The CHS in Sweden emphasizes proportional universalism [12] and provides free well-child care for children aged 0–5 years and their parents. The CHS goal is to promote the child’s health and development based on a national health monitoring programme. This includes measuring the child’s growth, following the child’s development, and promoting a healthy life style. The health monitoring programme comprising 16 age-specific health visits where the family is supposed to meet the same nurse through the programme. In each visit, the CHS nurse is supposed to consider each family situation in a caring dialogue tailored to the unique needs of the family and also offer additional visits when needed [10]. Four of the visits is conducted in collaboration with a general practitioner as team visits, and when the child is a newborn and at the age of eight months, the health visits are home-visits [11]. The home-visits purpose is to facilitate the creation of a caring relationship between the CHS nurse and the parents as a foundation to promote the child’s health and development.

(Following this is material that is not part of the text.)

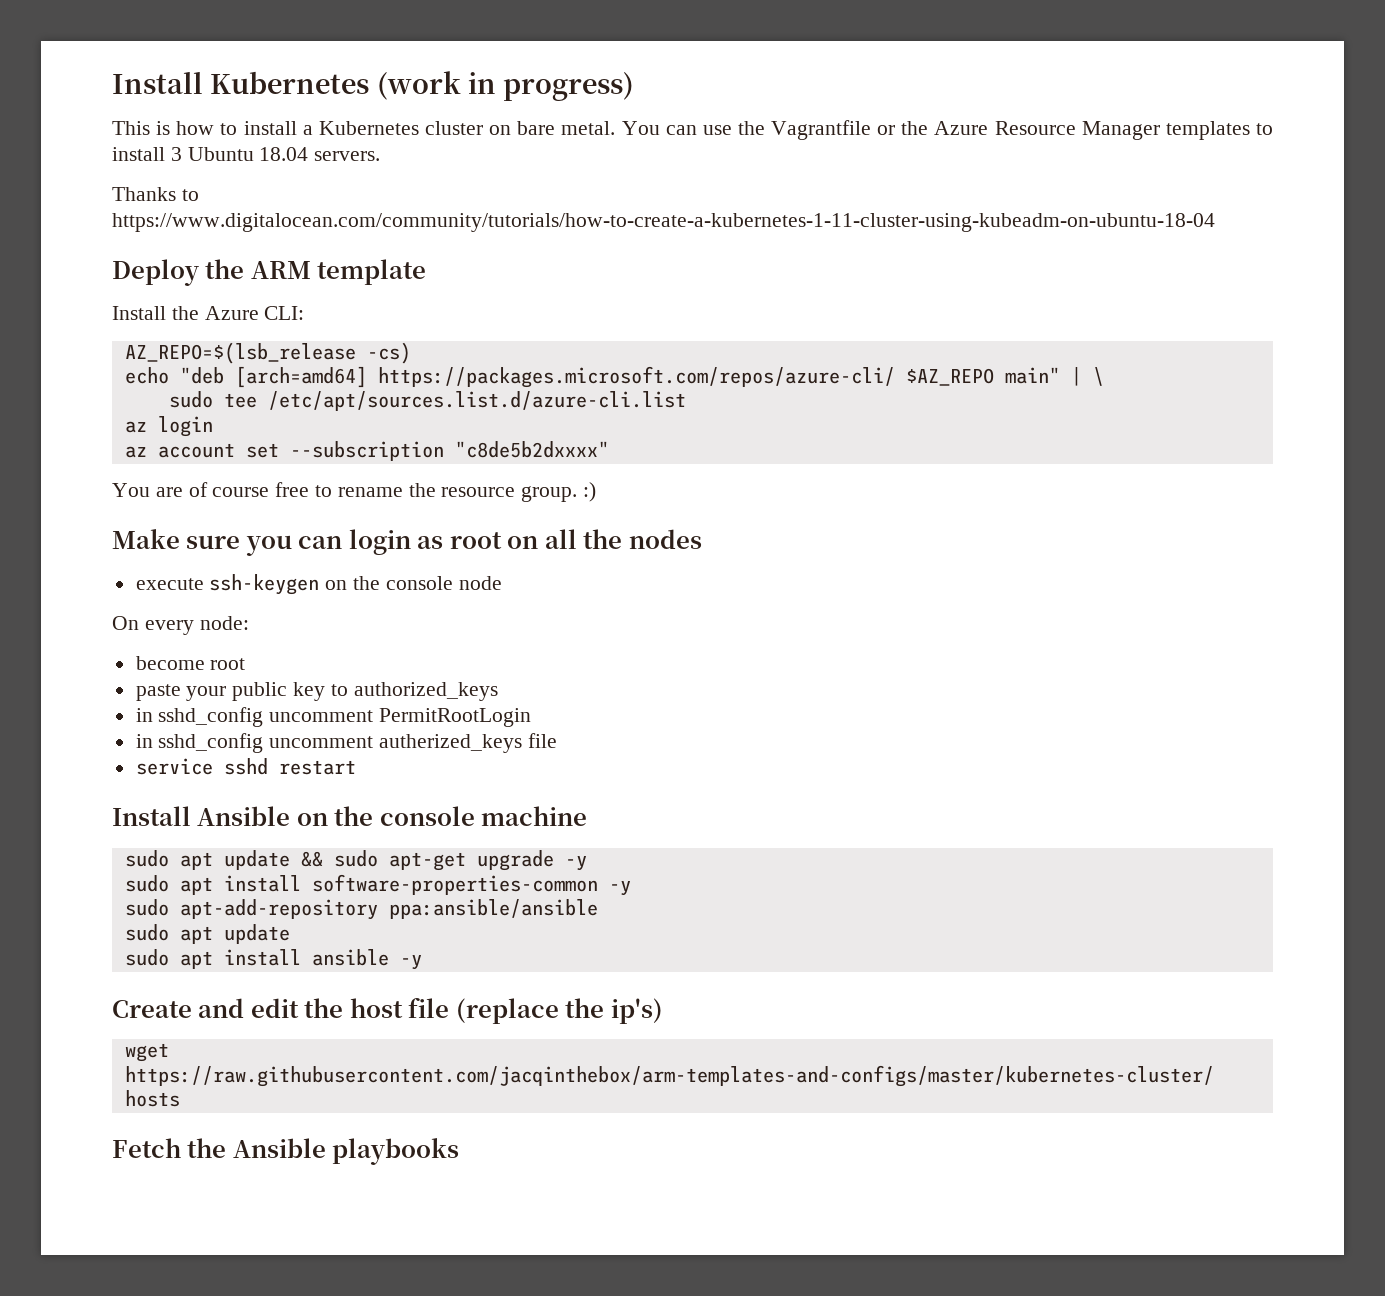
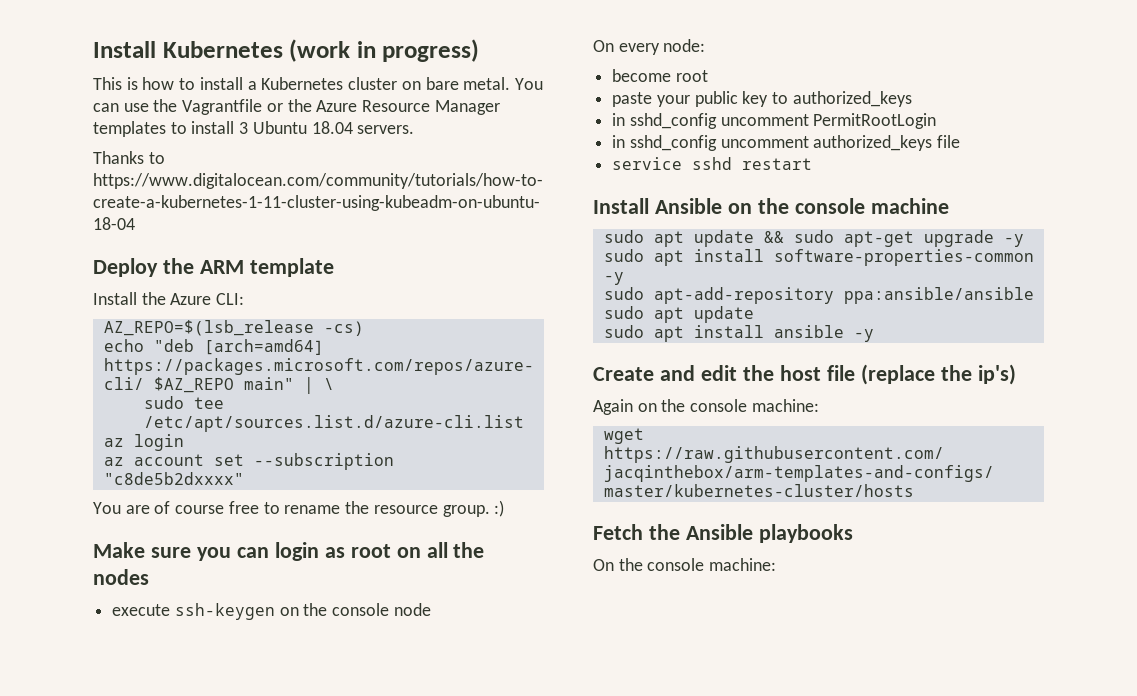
[379,734,523,753] autherized_keys -> [813,135,933,151] authorized_keys
(663, 1011) none -> [593,399,819,415] // Again on the console machine:
(460, 1151) none -> [593,558,777,571] // On the console machine:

A scoping review by Welsh et al. [13] showed that supporting parents at home is helpful for positive parenting behaviour both on a universal level and for disadvantaged groups. Further, Staal et al. [14] show that home-visits provide a better opportunity to identify families in need of extended intervention from CHS than visits carried out at a child health clinic.
The purpose of offering families more universal home-visits is to create a better opportunity to identify risk and protective factors in the family in partnership with the parents and thereby provide earlier support and promote the child’s health and development [15]. In some Swedish regions, extended home-visits by CHS nurses and social workers have been introduced for first-time parents based on the results from the Rinkeby programme [16], mainly in more socioeconomically vulnerable areas [see e.g. [17–19].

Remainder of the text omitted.